_About this exercise:_ The entries below need to be transcribed exactly, without their images.

#### Source material ####

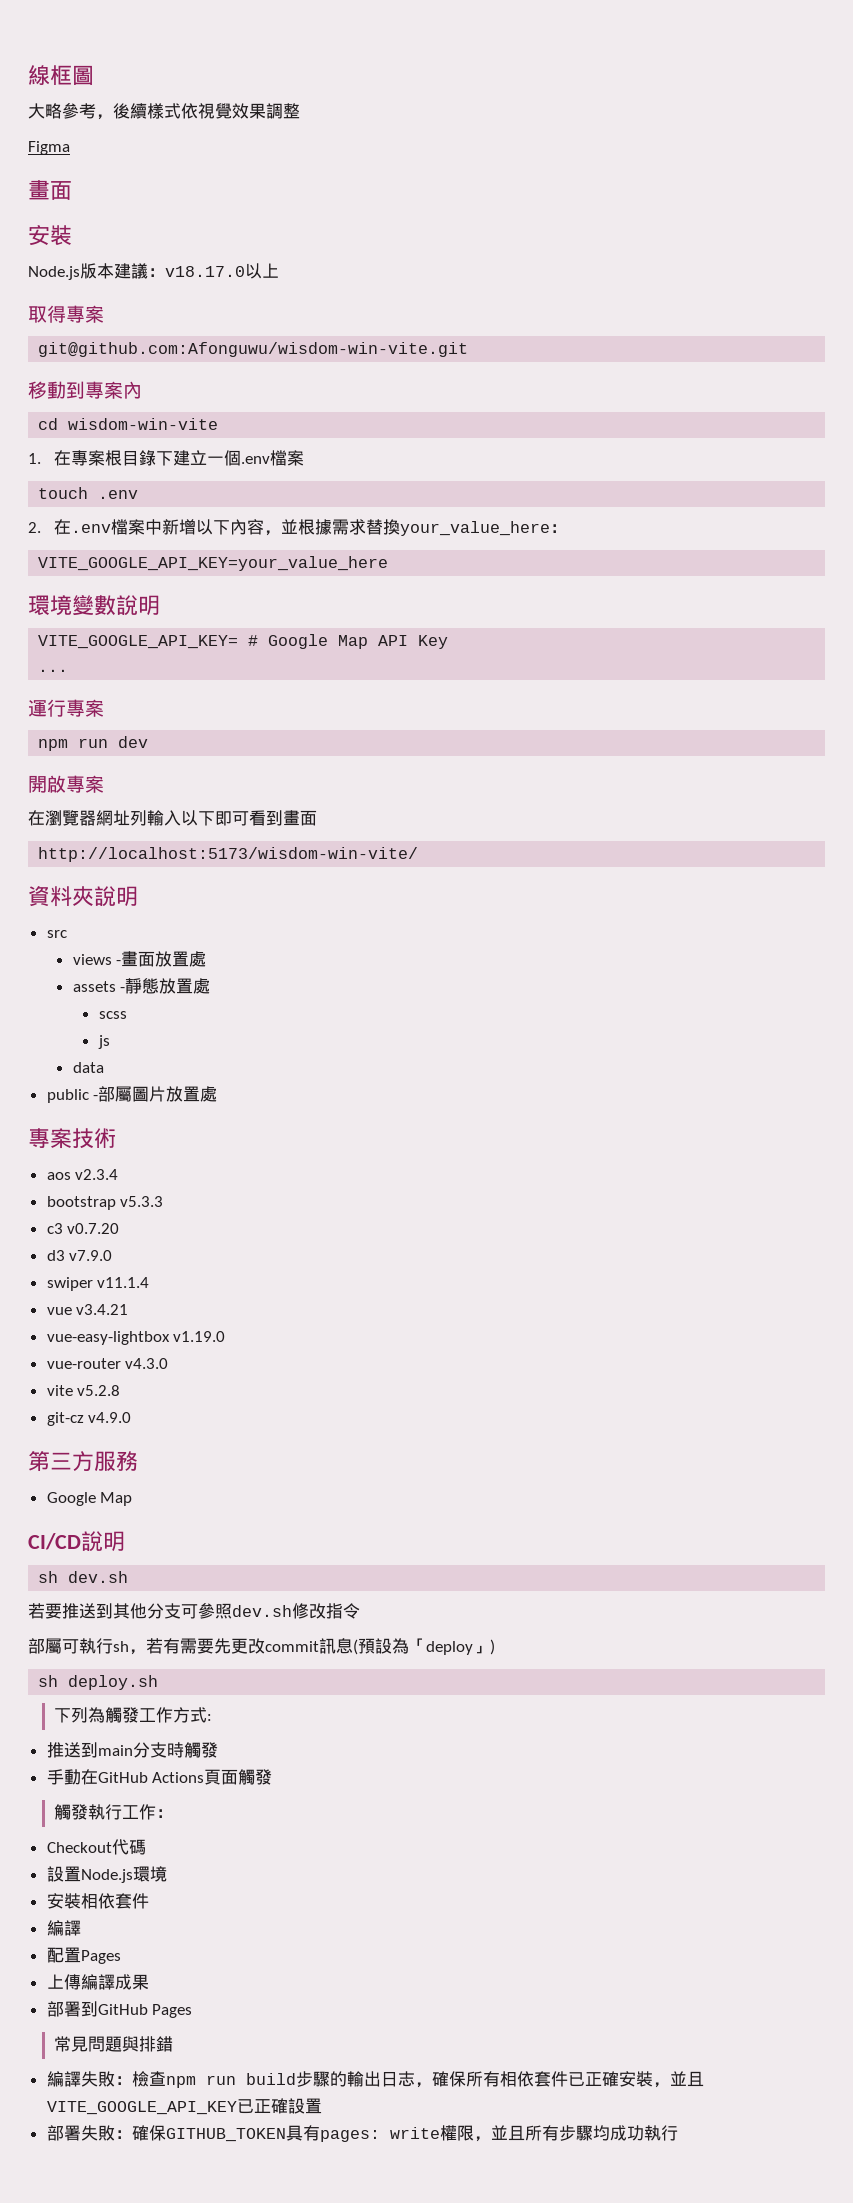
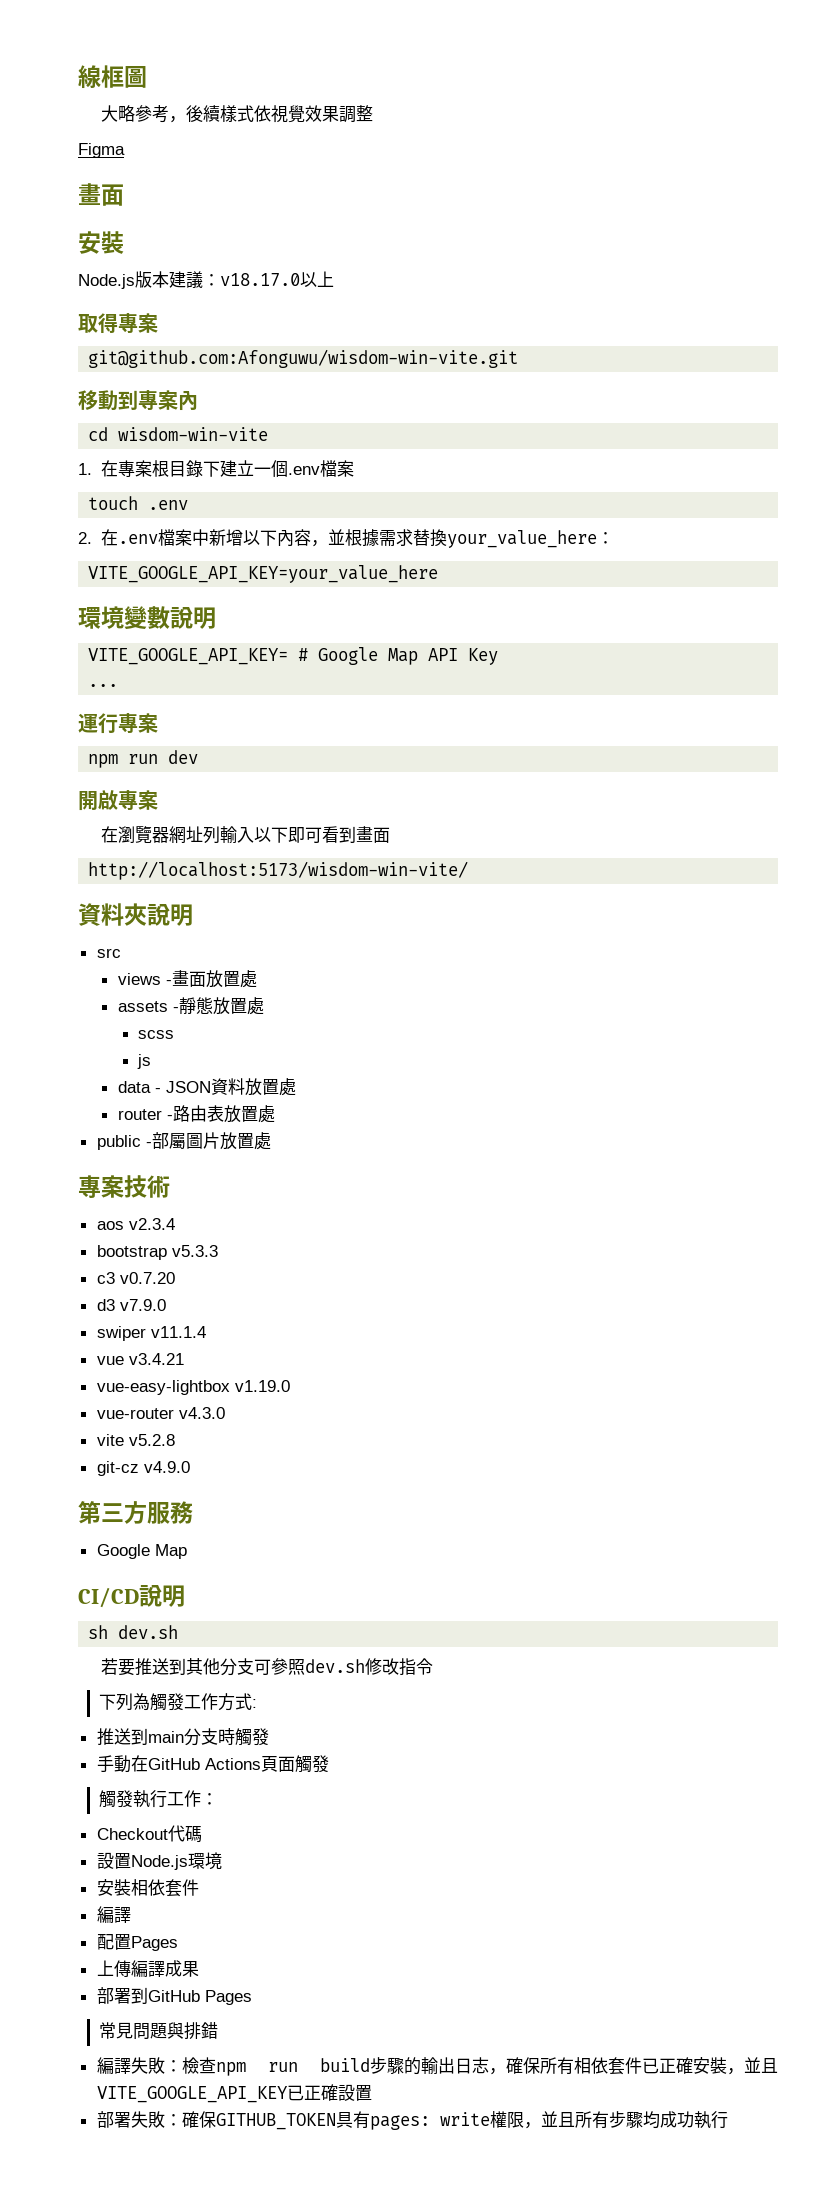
- data
+ data - JSON資料放置處
+ router -路由表放置處
- 部屬可執行sh，若有需要先更改commit訊息(預設為「deploy」)
- sh deploy.sh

####

_Answer below:_
- data
+ data - JSON資料放置處
+ router -路由表放置處
- 部屬可執行sh，若有需要先更改commit訊息(預設為「deploy」)
- sh deploy.sh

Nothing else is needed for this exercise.